Unprecedented times…challenging times…difficult times…the coronavirus pandemic has changed our world dramatically in just a few weeks. This has led to pressures and worries that we have never faced before.
The restrictions in place to prevent spread of the virus have had a huge impact on us all.
In some very sad cases, this means the harsh reality of not being able to be with loved ones when they are ill or dying. This grief is then compounded by the ban on gatherings which has put a limit on the number of people allowed to attend funerals. A “proper send off”, as the saying goes, is looking very different right now.
At Woodvale Crematorium, the maximum number of funeral attendees is 12 people and those most at risk from the virus are asked to stay away. Social distancing is also in place at funerals, for example chairs are places apart from each other during the service. The details are on our website.
These measures make sure we do all we can to prevent the spread of the virus. The changes will hopefully help reduce the number of people falling ill at any one time so the NHS can cope with the demands.
I work in the NHS and I will do all I can to support this amazing institution to give all those on the frontline a fighting chance to save lives.
But knowing that we are doing what’s best and right doesn’t stop the pain of loss being overwhelming when someone dies. Families and friends want to hug and console each other in a way that is perfectly human but not safe right now.
There is hope to be had too. This time will pass. We will be able to celebrate our loved ones together in whatever style suits them best when the pandemic is over.

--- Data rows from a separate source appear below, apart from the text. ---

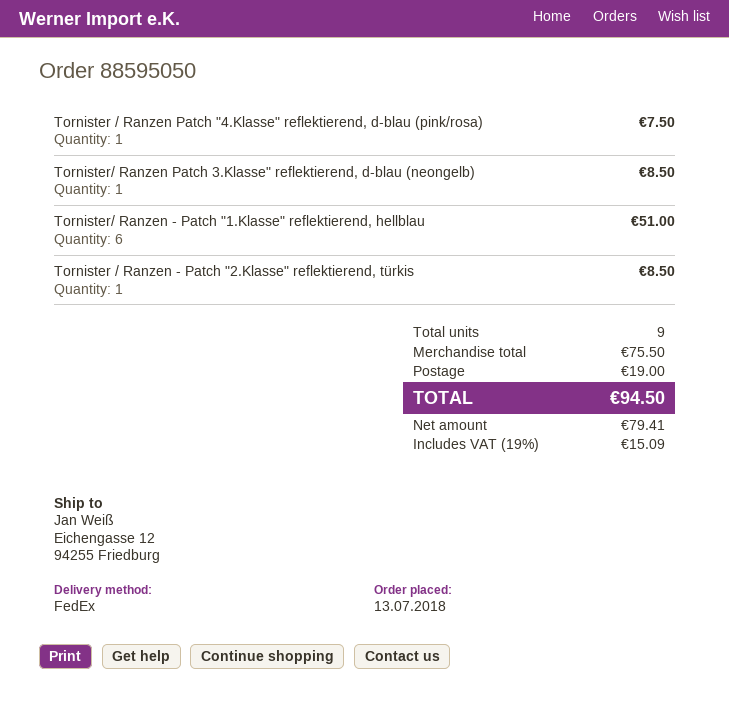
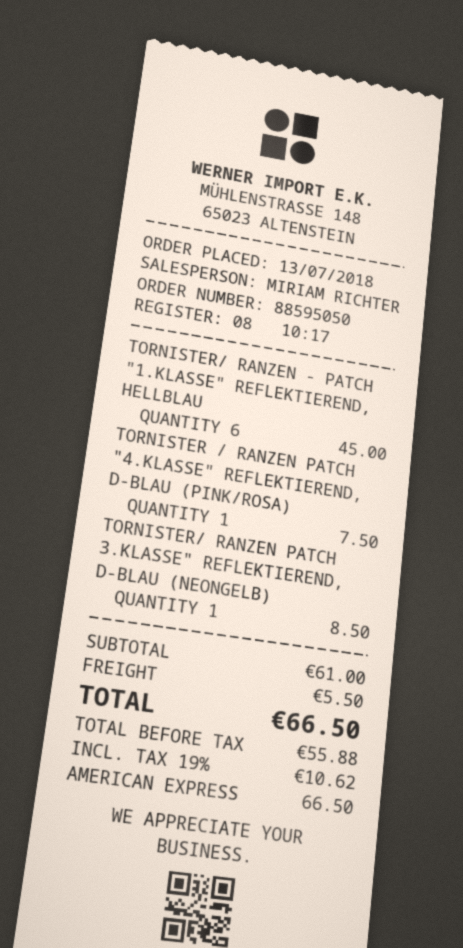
Tornister/ Ranzen - Patch "1.Klasse" reflektierend, hellblau: 6 for 51.00 -> 6 for 45.00
Tornister / Ranzen - Patch "2.Klasse" reflektierend, türkis: 1 for 8.50 -> none
subtotal: 75.50 -> 61.00
shipping: 19.00 -> 5.50
net: 79.41 -> 55.88
tax: 19% = 15.09 -> 19% = 10.62
total: 94.50 -> 66.50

Until then, there are ways we can mourn and be involved with remembrance even if not able to attend a funeral.
Here are some options to consider.
Contribute to the service from afar
It might be possible to send in thoughts, memories or a favourite reading to be included in the service. These could be on display or read out as appropriate.
Peaceful reflection at the time of the service
Family and friends not able to attend can take a quiet moment at the time of the service to remember all that is special about their loved one who died.
Light a candle
A lit candle can symbolise the ongoing brightness someone leaves behind them after they have died. Lighting a candle at the time of the funeral can help people to feel close to the person who has died and their final goodbye service.
If no one can attend
If no one close to the deceased can attend due to staying at home or illness this can be quite upsetting for family and friends. It is often possible for a photo of the coffin on the stand in the crematorium to be taken by those carrying out the funeral. This can be a comfort for people to know the service was a dignified and respectful occasion.
Plan for the future when everyone can get together to celebrate the person who has died and remember their life. Talk with family and friends about how best to create a memorial event for when the restrictions are lifted. There is time to be creative about what this might look like and to involve people in a way that isn’t always possible when funeral arrangements need to be made swiftly.
Look after each other
Most of all look after yourself and those close to you during the emotional turmoil of grief. There are difficult conversations to be had about what is best to do and how to cope with the additional pressures of the restrictions. If possible, share the heavy load, both emotional and practical, with others. Seek help from support services if needed.